Task data:
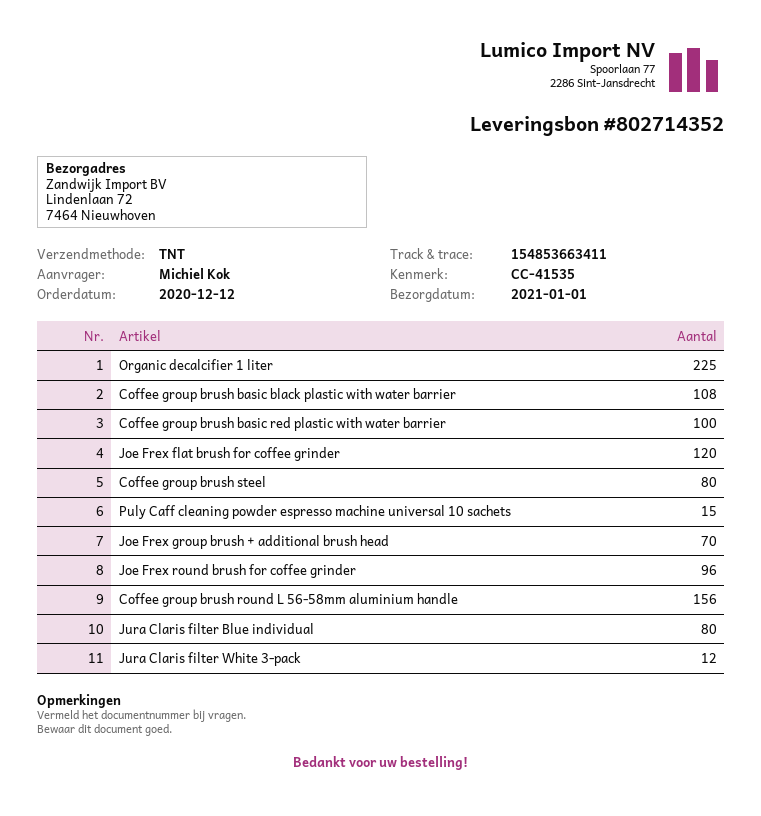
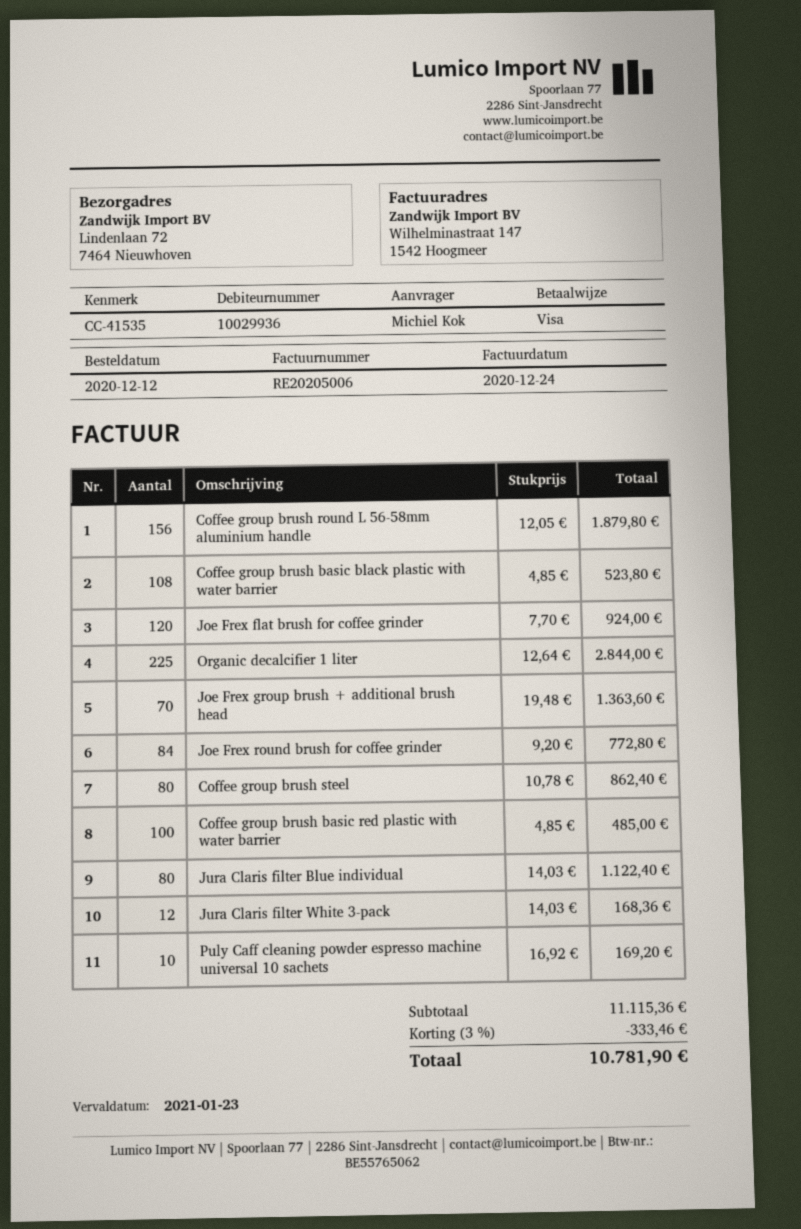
Puly Caff cleaning powder espresso machine universal 10 sachets: 15 -> 10
Joe Frex round brush for coffee grinder: 96 -> 84

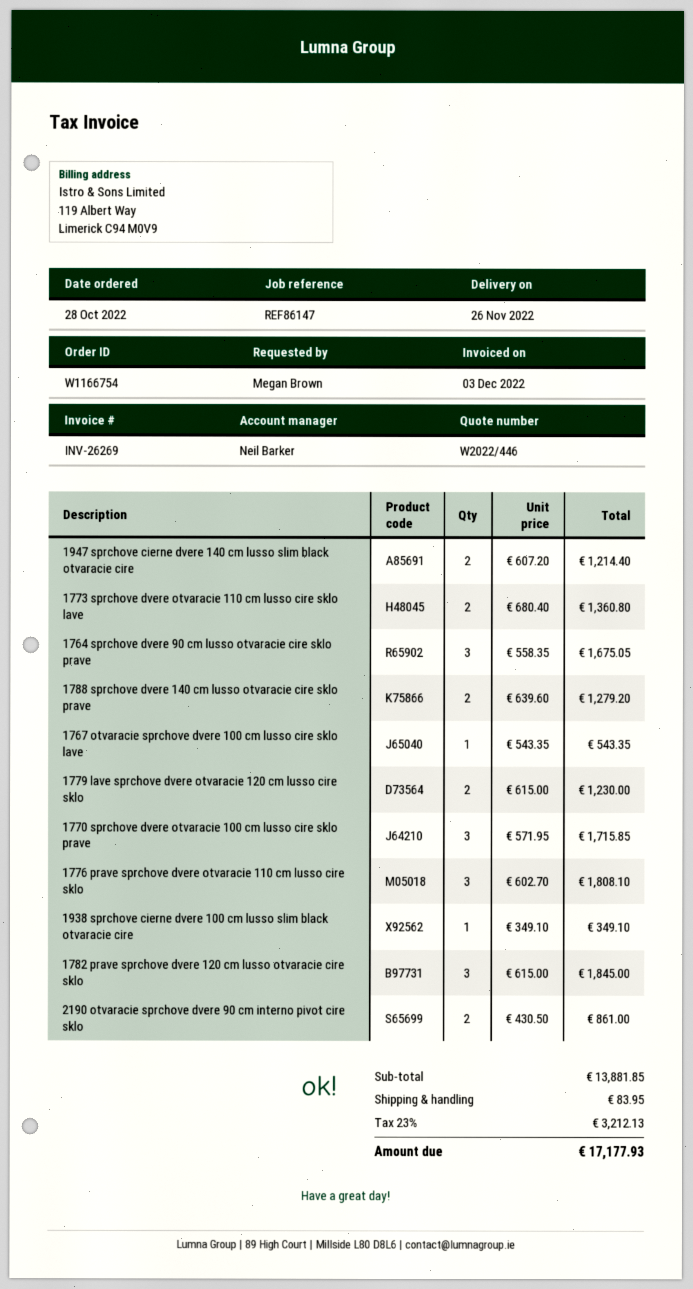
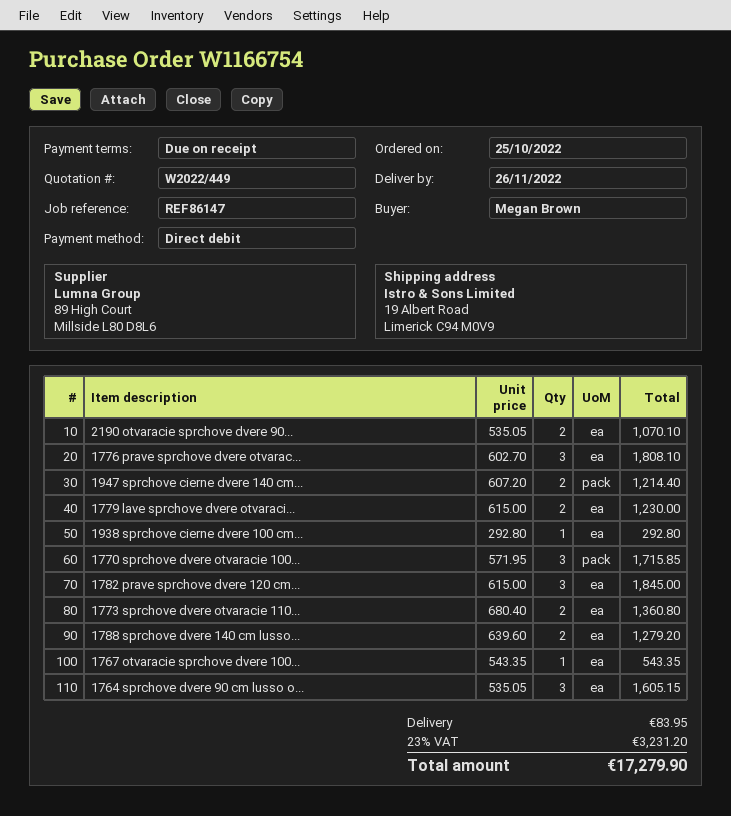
quote number: W2022/446 -> W2022/449
order date: 2022-10-28 -> 2022-10-25
1764 sprchove dvere 90 cm lusso otvaracie cire sklo prave: 3 x 558.35 = 1675.05 -> 3 x 535.05 = 1605.15
1938 sprchove cierne dvere 100 cm lusso slim black otvaracie cire: 1 x 349.10 = 349.10 -> 1 x 292.80 = 292.80
2190 otvaracie sprchove dvere 90 cm interno pivot cire sklo: 2 x 430.50 = 861.00 -> 2 x 535.05 = 1070.10
tax: 23% = 3212.13 -> 23% = 3231.20
total: 17177.93 -> 17279.90

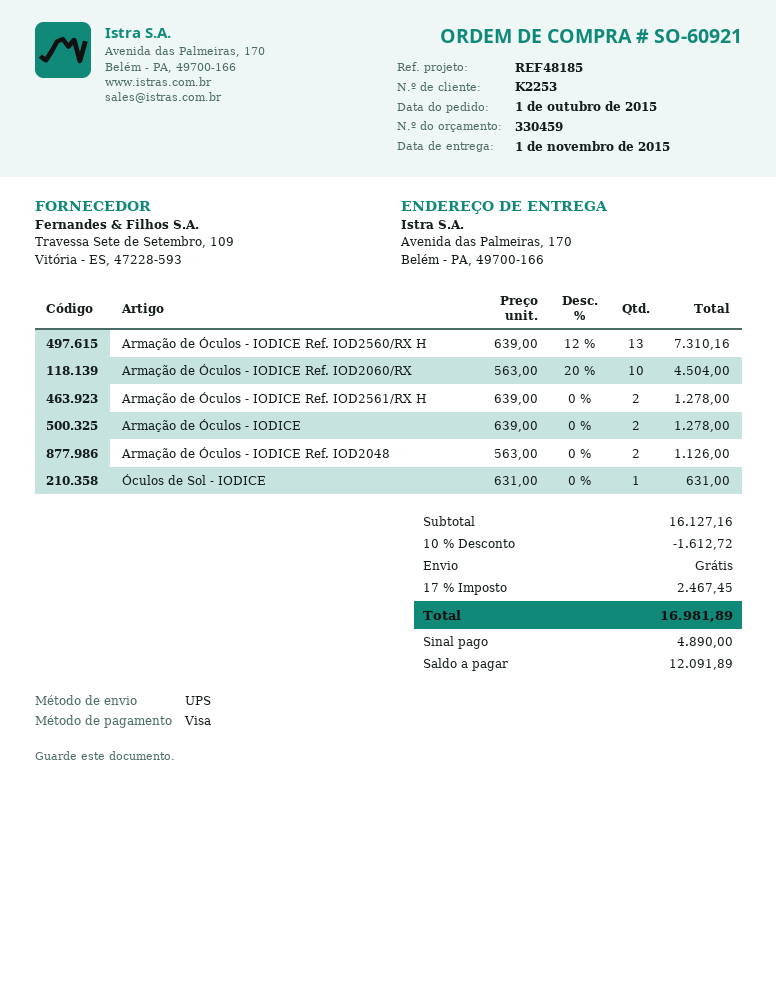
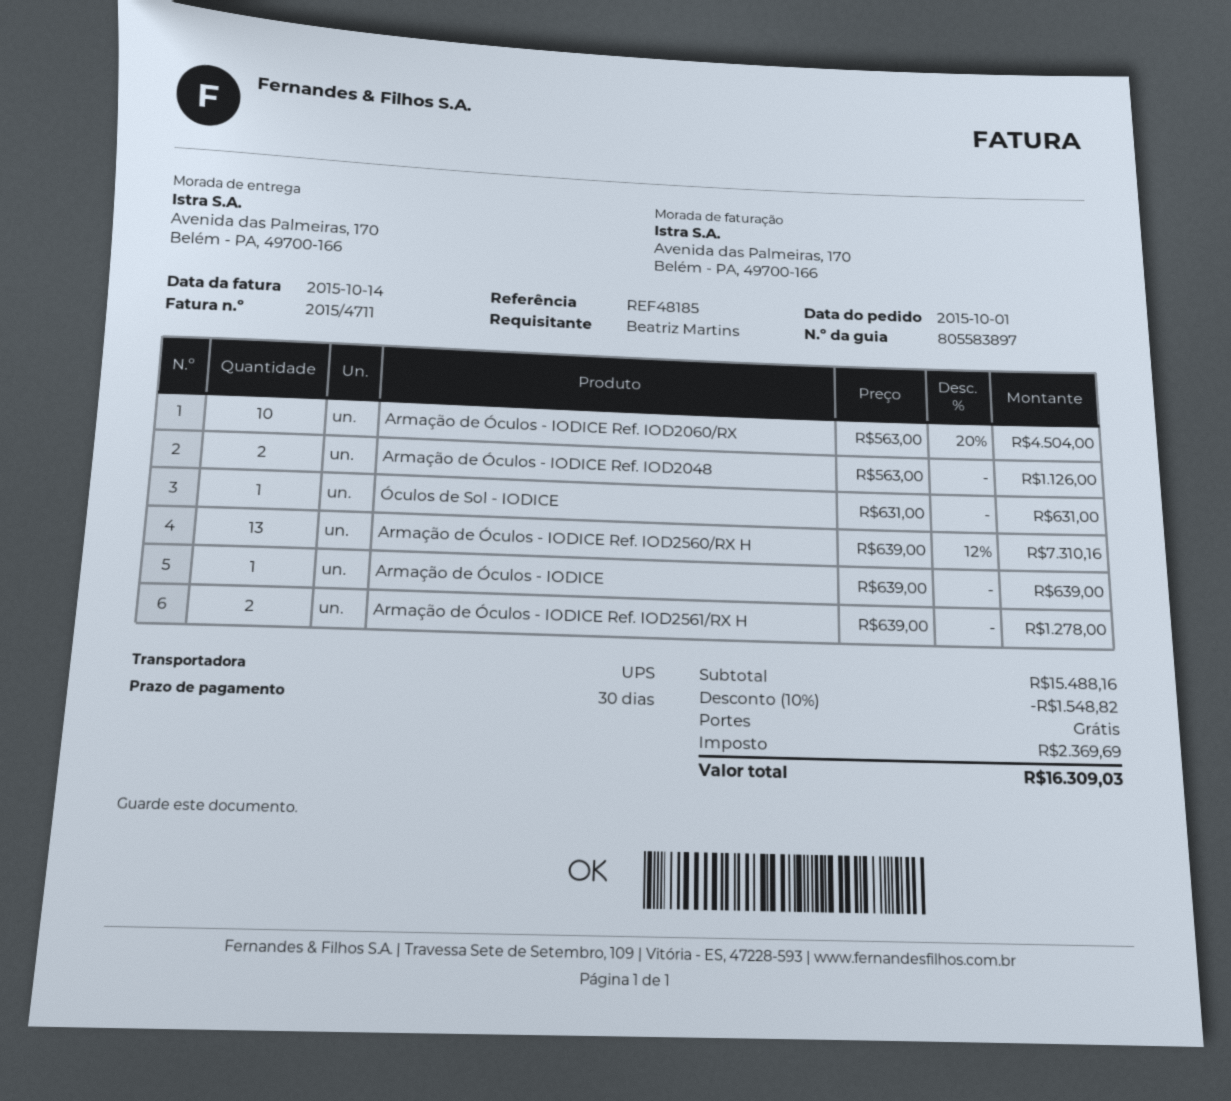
Armação de Óculos - IODICE: 2 x 639.00 = 1278.00 -> 1 x 639.00 = 639.00
subtotal: 16127.16 -> 15488.16
discount: 10% = 1612.72 -> 10% = 1548.82
tax: 2467.45 -> 2369.69
total: 16981.89 -> 16309.03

Task to complete: Reproduce each entry exactly as given; no pictures, please.

Your solution:
Puly Caff cleaning powder espresso machine universal 10 sachets: 15 -> 10
Joe Frex round brush for coffee grinder: 96 -> 84

quote number: W2022/446 -> W2022/449
order date: 2022-10-28 -> 2022-10-25
1764 sprchove dvere 90 cm lusso otvaracie cire sklo prave: 3 x 558.35 = 1675.05 -> 3 x 535.05 = 1605.15
1938 sprchove cierne dvere 100 cm lusso slim black otvaracie cire: 1 x 349.10 = 349.10 -> 1 x 292.80 = 292.80
2190 otvaracie sprchove dvere 90 cm interno pivot cire sklo: 2 x 430.50 = 861.00 -> 2 x 535.05 = 1070.10
tax: 23% = 3212.13 -> 23% = 3231.20
total: 17177.93 -> 17279.90

Armação de Óculos - IODICE: 2 x 639.00 = 1278.00 -> 1 x 639.00 = 639.00
subtotal: 16127.16 -> 15488.16
discount: 10% = 1612.72 -> 10% = 1548.82
tax: 2467.45 -> 2369.69
total: 16981.89 -> 16309.03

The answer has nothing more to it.